WXS includes JPA L2 cache plug-ins for both OpenJPA and Hibernate JPA providers. When you use one of these plug-ins, the application uses the JPA API. A data grid is introduced between the application and the database, improving response times.

Using WXS as an L2 cache provider increases performance when you are reading and querying data and reduces load to the database. WXS has advantages over built-in cache implementations because the cache is automatically replicated between all processes. When one client caches a value, all other clients are able to use the cached value that is locally in-memory.

You can configure the topology and properties for the L2 cache provider in the persistence.xml file.

The JPA L2 cache plug-in requires an application that uses the JPA APIs. To use WXS APIs to access a JPA data source, use the JPA loader.

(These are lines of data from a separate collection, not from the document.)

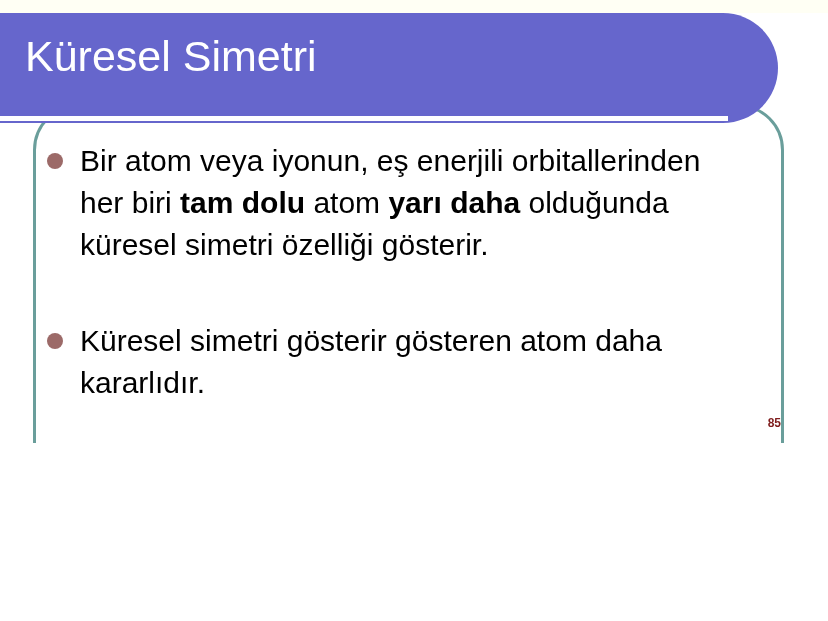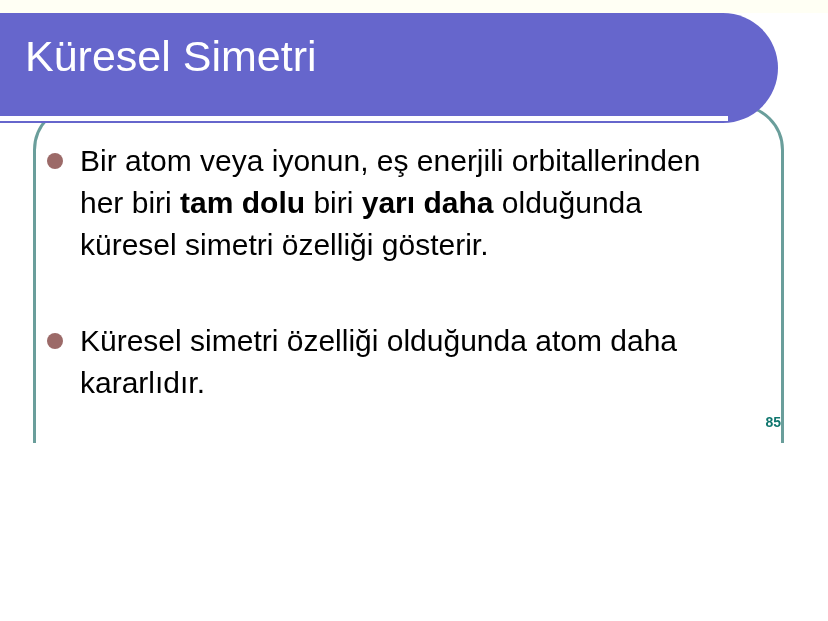--- a/index.html
+++ b/index.html
@@ -114,23 +114,23 @@
   }
 
   .bullet-gap {
     height: 54px;
   }
 
   .page-number {
     position: absolute;
     right: 47px;
     bottom: 13px;
-    font-size: 14px;
+    font-size: 12px;
     font-weight: bold;
-    color: #0f766e;
+    color: #7f1d1d;
   }
 </style>
 </head>
 <body>
 
 <div id="slide">
 
   <div class="top-tint"></div>
 
   <div class="frame"></div>
@@ -138,27 +138,27 @@
   <div class="title-banner">
     <div class="title-rule"></div>
   </div>
 
   <div class="title-text">Küresel Simetri</div>
 
   <div class="body-area">
 
     <div class="bullet-row">
       <span class="dot"></span>
-      <span class="para"><span>Bir atom veya iyonun, eş enerjili orbitallerinden her biri </span><b>tam dolu</b><span> biri </span><b>yarı daha</b><span> olduğunda küresel simetri özelliği gösterir.</span></span>
+      <span class="para"><span>Bir atom veya iyonun, eş enerjili orbitallerinden her biri </span><b>tam dolu</b><span> atom </span><b>yarı daha</b><span> olduğunda küresel simetri özelliği gösterir.</span></span>
     </div>
 
     <div class="bullet-gap"></div>
 
     <div class="bullet-row">
       <span class="dot"></span>
-      <span class="para"><span>Küresel simetri özelliği olduğunda atom daha kararlıdır.</span></span>
+      <span class="para"><span>Küresel simetri gösterir gösteren atom daha kararlıdır.</span></span>
     </div>
 
   </div>
 
   <div class="page-number">85</div>
 
 </div>
 
 </body></html>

JPA L2 cache topology considerations

The following factors affect which type of topology to configure:
  1. How much data do you expect to be cached?

    • If the data can fit into a single JVM heap, use the Embedded topology or Intra-domain topology.
    • If the data cannot fit into a single JVM heap, use the Embedded, partitioned topology, or Remote topology

  2. What is the expected read-to-write ratio?

    The read-to-write ratio affects the performance of the L2 cache. Each topology handles read and write operations differently.

      Embedded topology local read, remote write
      Intra-domain topology local read, local write
      Embedded, partitioned topology Partitioned: remote read, remote write
      Remote topology remote read, remote write.

    Applications that are mostly read-only should use embedded and intra-domain topologies when possible. Applications that do more writing should use intra-domain topologies.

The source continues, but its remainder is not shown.